Hello my excellent friends! It’s Josh Cripps here. Now I like many of you use the Adobe suite to edit my photos. And in particular, I spend a lot of time in Lightroom. And today I want to share with you four fantastic features that I love about the program that I think you should be using. So let’s go ahead and dive right in
One of the reasons that I like Lightroom so much is not just because it’s a powerful, raw editor, but also because it has fantastic organizational capabilities. And one of the best parts of those organizational capabilities is wording. So if you’re not utilizing keywording, you’re missing out on an amazing way to keep track of your images and find them quickly when you need to.

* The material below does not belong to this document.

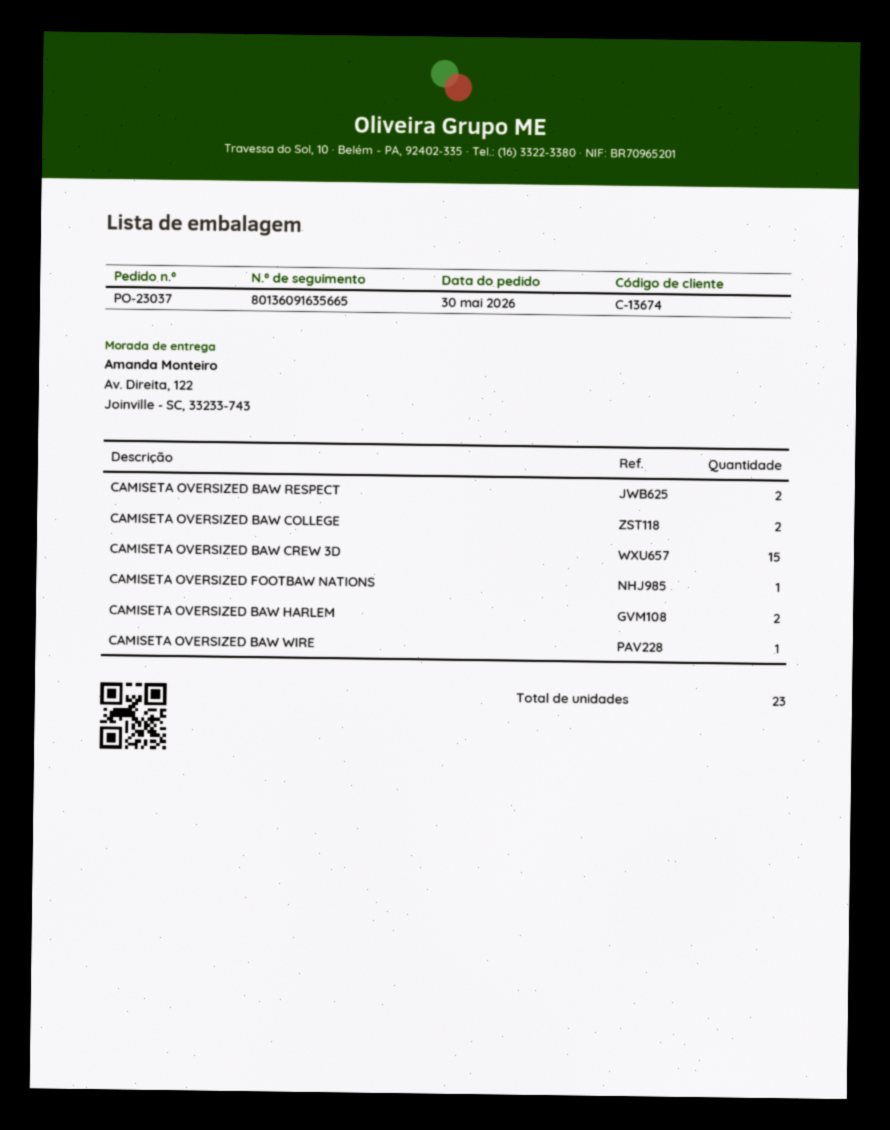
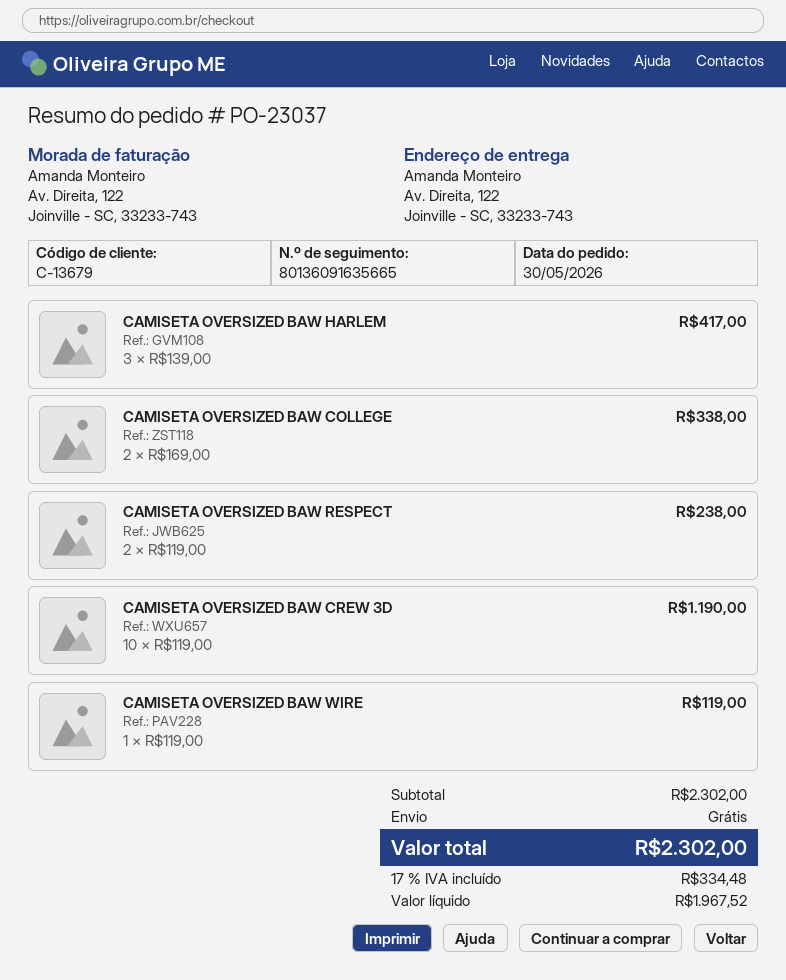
customer number: C-13674 -> C-13679
CAMISETA OVERSIZED BAW CREW 3D: 15 -> 10
CAMISETA OVERSIZED FOOTBAW NATIONS: 1 -> none
CAMISETA OVERSIZED BAW HARLEM: 2 -> 3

Now, most of the time I do my keywording when I import photos, I tend to import in small batches. So it’s really easy to apply the same keywords to a bunch of photos at once, but you can always do keywording at any time, simply by clicking on a photo or a batch of photos, and then putting in the keywords that you want over here in this keyword area. Now, me personally, the way that I like to do my keywording is I try to include where the photo was taken what’s in the photo, and then anything unique about the photo.
Like if it’s an abstract photo or a long exposure, something like that. So you can see that this photo here from the Alabama Hills I’ve, keyworded it not only with where it is, it’s in California, the Sierra Nevada, and the Alabama Hills, but also what’s in the photo. There’s a lenticular cloud, a specific kind called a Sierra wave cloud and it’s happening at sunset. And so those are the types of things that I typically include in my keywords. You’ll notice that I didn’t put rocks or Rocky formations or pinnacles because in my mind, the Alabama Hills is synonymous with that stuff. And so I, if I’m ever going to be looking for a photo of rocks in the Alabama Hills, it’s kind of a given that searching for Alabama Hills is going to lead to these kinds of photos. Now, if I was shooting, say a big arch, I would put arch in the keywords as well.
Okay. So how does this help me other than being an extraordinarily tedious process and trust me, I know what it is because if you’re out shooting for a long time and you’ve got two weeks of photos to imports and you’ve got to write separate keyword sets for 2000 individual images, it is a pain in the. I realize that, but it’s well worth doing. And the reason is in the future, it makes it so much easier to find any photo that you could ever want to find. So if you’re trying to illustrate something for YouTube, like I do, or if a client asks you for a photo, or if you’re just scratching your head one day going, whatever happened to that time, I shot the Wanaka tree at sunrise and did long exposures there. Well guess what, if you have a robust keywording system, you can really easily find those kinds of photos.
So let me show you an example of exactly how that would work. I’m putting together a video right now about four tips for shooting the full moon. And so I want to gather up as many different kinds of full moon photos as I can. Well, one of the really cool things that you can do with keywording is build out what are called smart collections. And you can see, I actually have a collection here called moon photos. And if you log into it here, you could see that this collection it’s automatically going to pull all the photos from my Lightroom catalog that matched these conditions. So anytime I’ve labeled it with moon and any time I’ve shot a moon photo with my D eight 50. So those it has to match those two things and it’s going to show those particular photos. So in other words, this folder is only going to show me moon photos that I’ve shot with my most current best camera.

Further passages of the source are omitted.